The mass transfer process of enzymes in the liquid phase body
Cells secrete enzymes to the outside. Here a cell can be regarded as a sphere and there’s a spherical shell composed by the enzymes in the outer surface of the sphere. Inside this shell an unsteady mass transfer process will occur along the radius direction.
Do differential enzyme E mass balance in a sphere with radius r and thickness dr. The rate of mass imported from the inner surface:
$${r_{imp}}{\rm{ = }}{j_{{\rm{er}}}} \cdot 4\pi {r^2}$$
rimp | Rate of imported mass |
The rate of mass output from the outside surface is:
$${r_{\exp }}{\rm{ = }}{j_{{\rm{er}}}} \cdot 4\pi {r^2}{\rm{ + }}\frac{{\partial ({j_{{\rm{er}}}} \cdot 4\pi {r^2})}}{{\partial r}}dr$$
rexp | Rate of exported mass |
The rate of mass accumulation in the sphere:
$${r_{acc}}{\rm{ = }}\frac{{\partial E}}{{\partial t}} \cdot 4\pi {r^2}dr$$ $${r_{pro}}{\rm{ = }}{r_E} = \frac{{dE}}{{dt}}$$
racc | Rate of accumulation |
rpro | Rate of production |
Based on the conservation of mass, we can get:
Rate of exported mass – rate of imported mass + rate of accumulation – producing rate = 0
Substitute those rate of mass into this equation:
$$\frac{{\partial ({j_{er}}{r^2})}}{{\partial r}} + \frac{{\partial E}}{{\partial t}}{r^2} - {R_E} = 0$$
Based on Fick’s first law,
$${j_{er}} = - D\frac{{\partial E}}{{\partial r}}$$
Substitute and sort this equation. Finally, we can get the unstable diffusion differential equation while the enzymes near the cells are secreted along direction r.

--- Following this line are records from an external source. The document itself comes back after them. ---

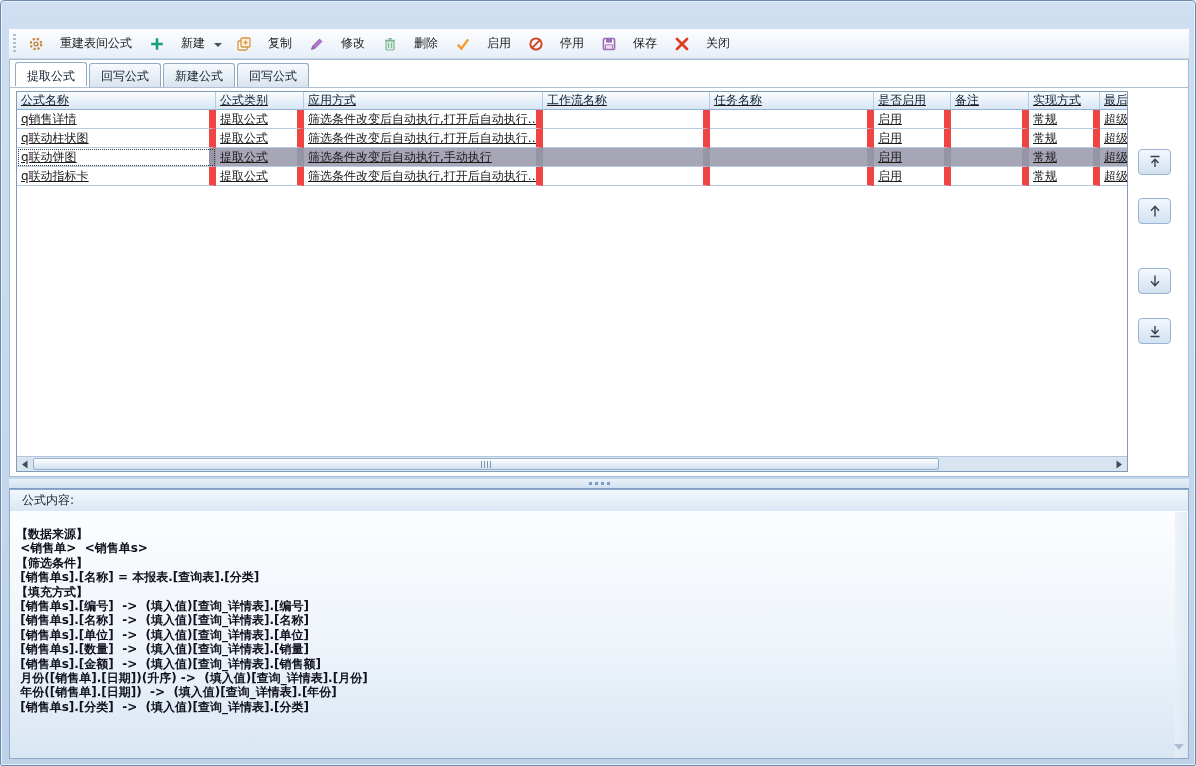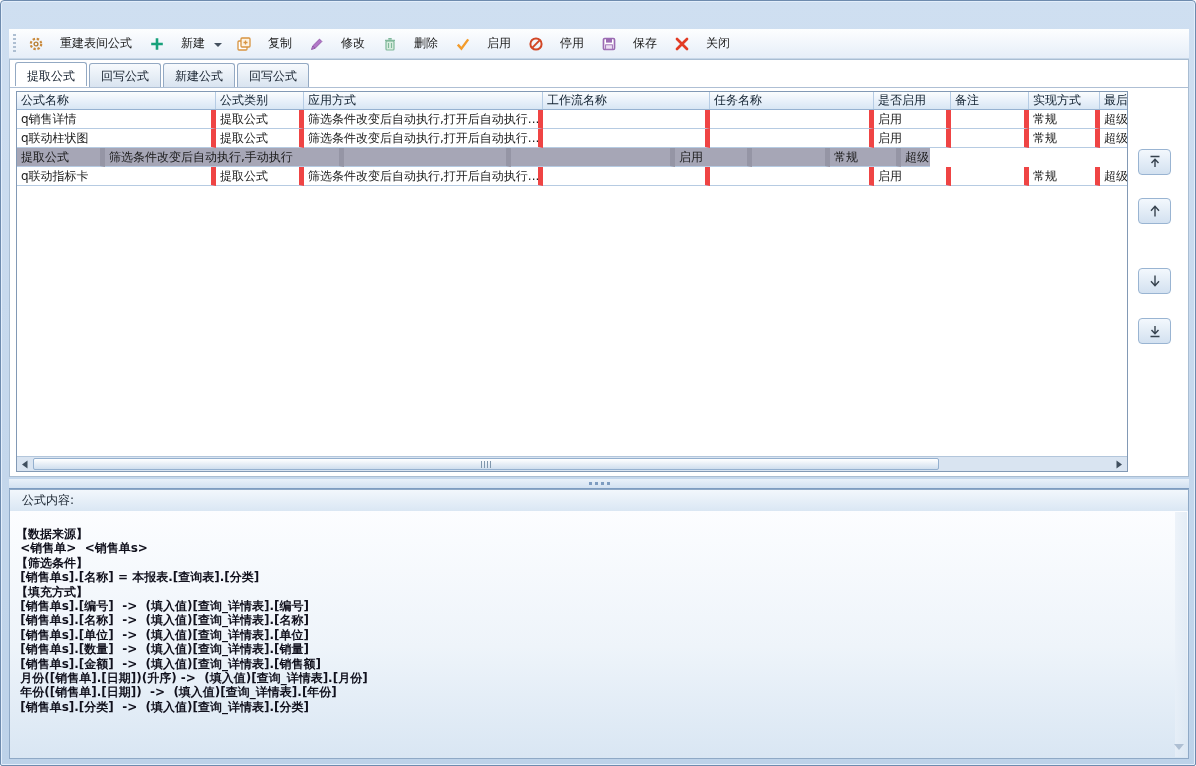"公式名称" .grid { text-decoration: none -> underline }
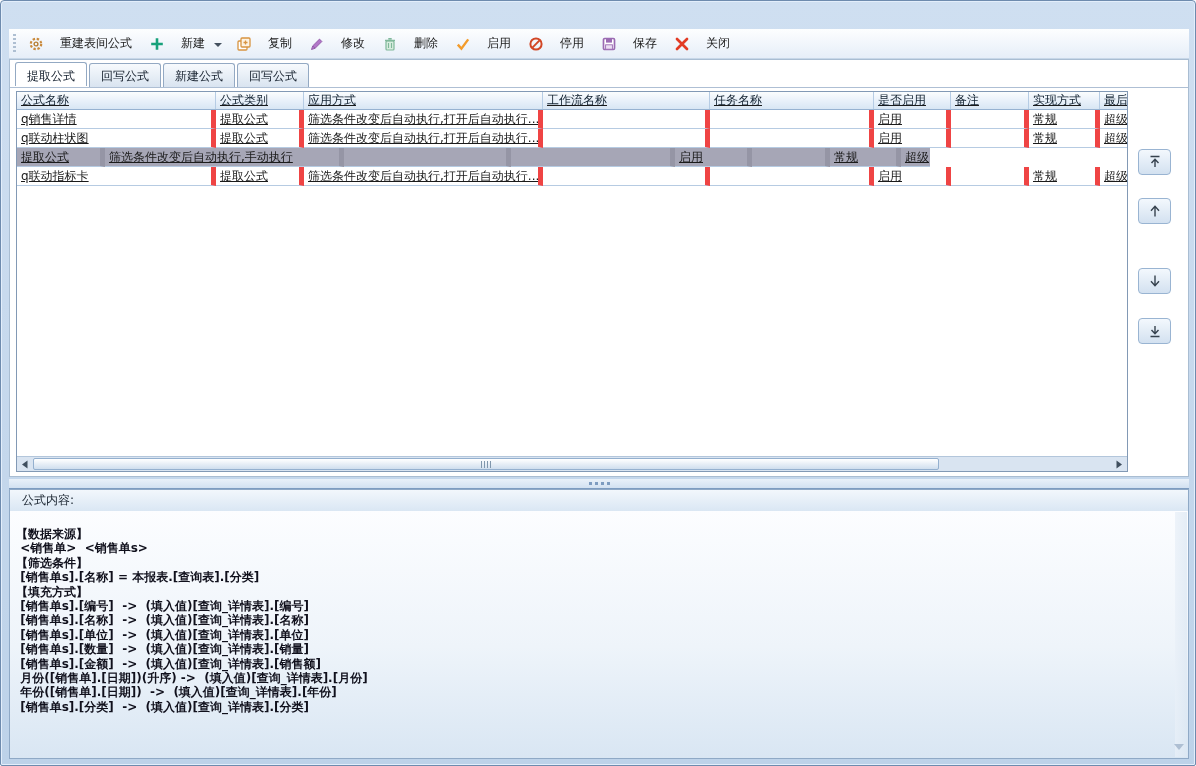"q销售详情" .grid-row .cell { border-right: 5px solid #ef4444 -> 7px solid #ef4444 }
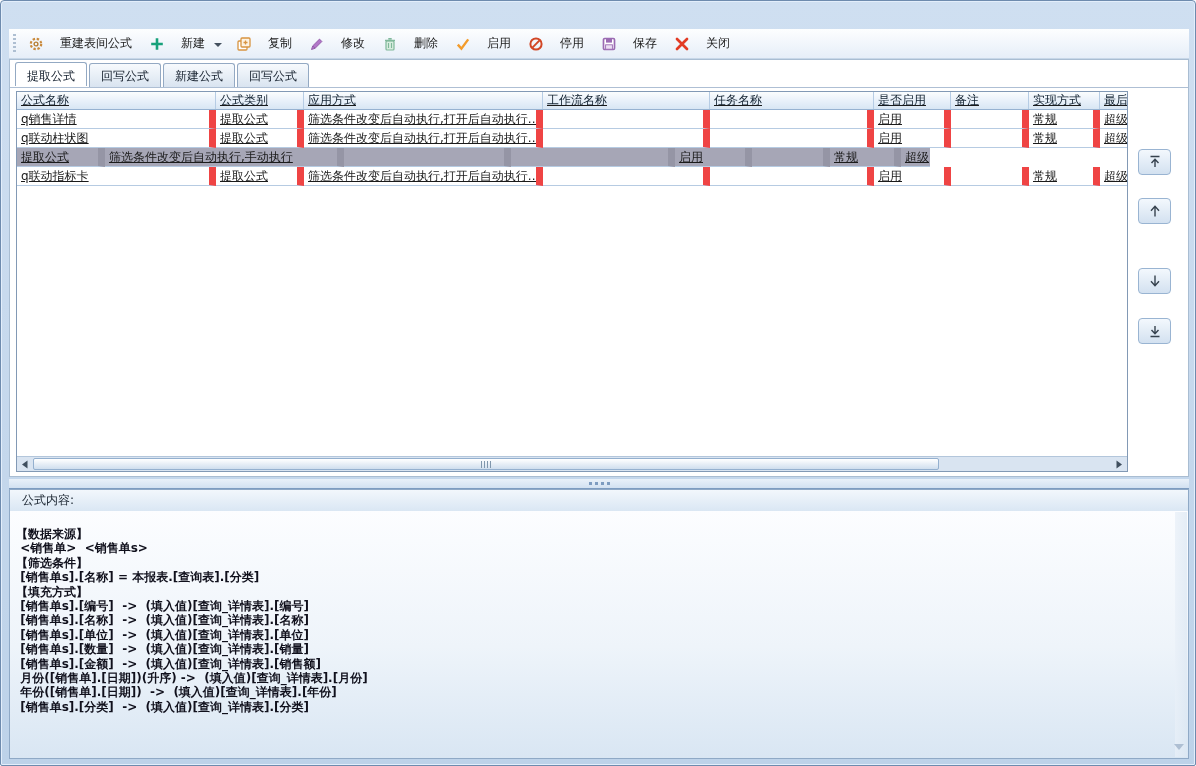"q联动饼图" div.cell { html: none -> <div>q联动饼图</div> }
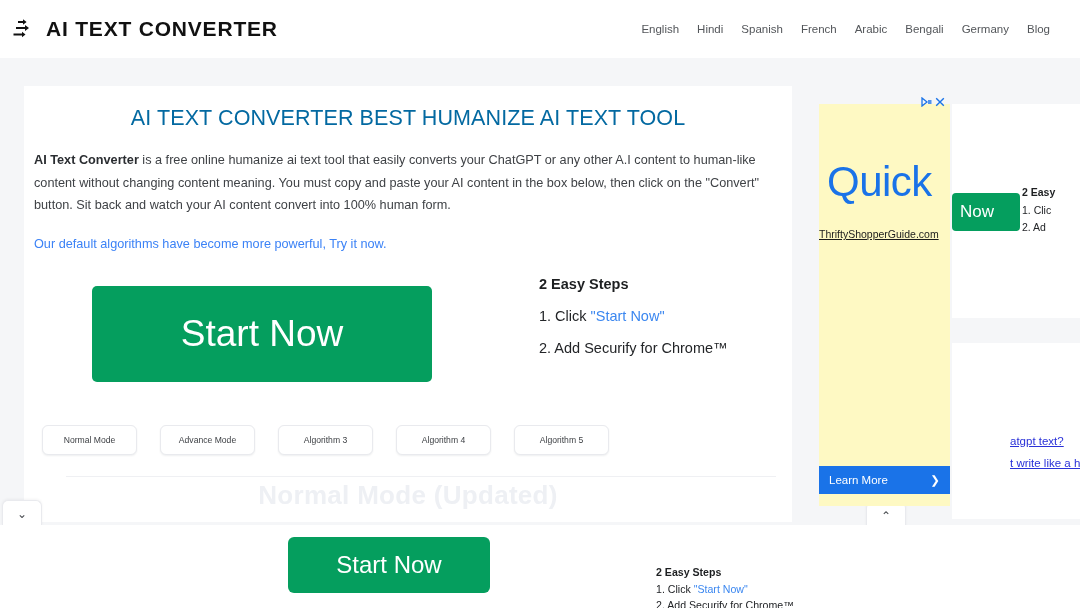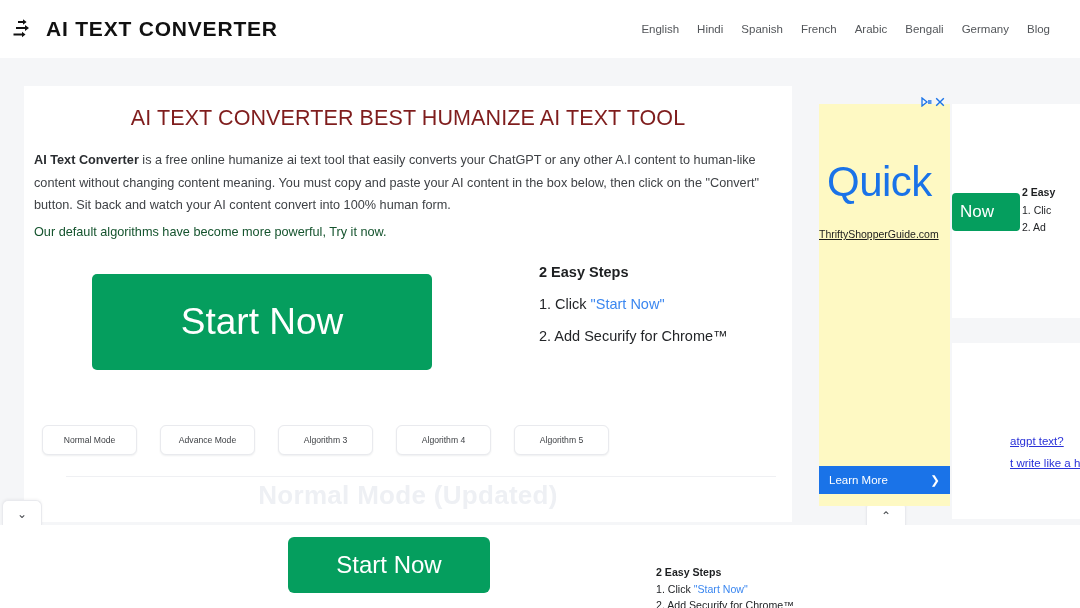"AI TEXT CONVERTER BEST HUMANIZE" .page-title { color: #7f1d1d -> #0369a1 }
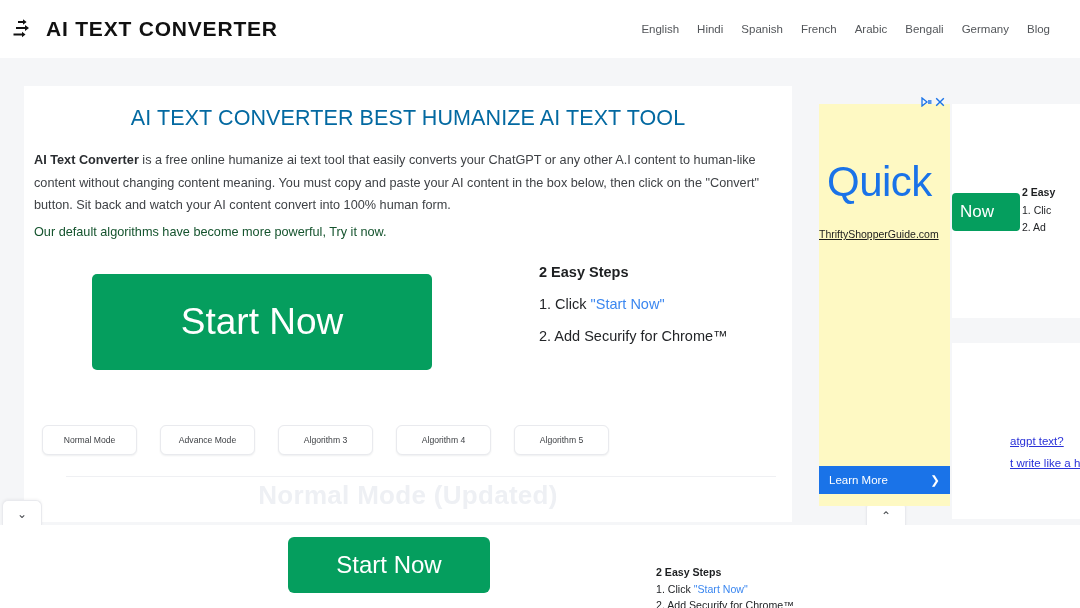"Our default algorithms have become" .intro-2 { color: #14532d -> #3b82f6; margin: 5px 10px 0 10px -> 17px 10px 0 10px }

$$\frac{{\partial E}}{{\partial t}} = D\frac{1}{{{r^2}}}\frac{\partial }{{\partial r}}({r^2}\frac{{\partial E}}{{\partial r}}) + {r_E}$$
Integrate the equation above then we can get the distribution equation of the enzyme concentration.
If we use the diffusion rate equation, the rate of enzyme diffusion from cells to liquid phase body can be described as:
\[\frac{{d{E_x}}}{{dt}} = {k_c}{a_c}({E_c} - {E_x})\]
Ex | The concentration of enzyme in liquid phase body |
Ec | The concentration of enzyme on cell surface |
kc | Mass transfer coefficient in liquid phase |
ac | The surface area of cells |
Mass transfer process of enzymes from liquid phase to the surface of PET
Similar to the process of diffusion from cells to liquid body, based on Fick’s first law and mass conservation we can get the differential equation of the diffusion process.
$$\frac{{\partial E}}{{\partial t}} = D(\frac{{{\partial ^2}E}}{{\partial {x^2}}} + \frac{{{\partial ^2}E}}{{\partial {y^2}}} + \frac{{{\partial ^2}E}}{{\partial {z^2}}}) + {r_E}$$
If we integrate the formula above, we can get the distributing equation of the enzyme concentration.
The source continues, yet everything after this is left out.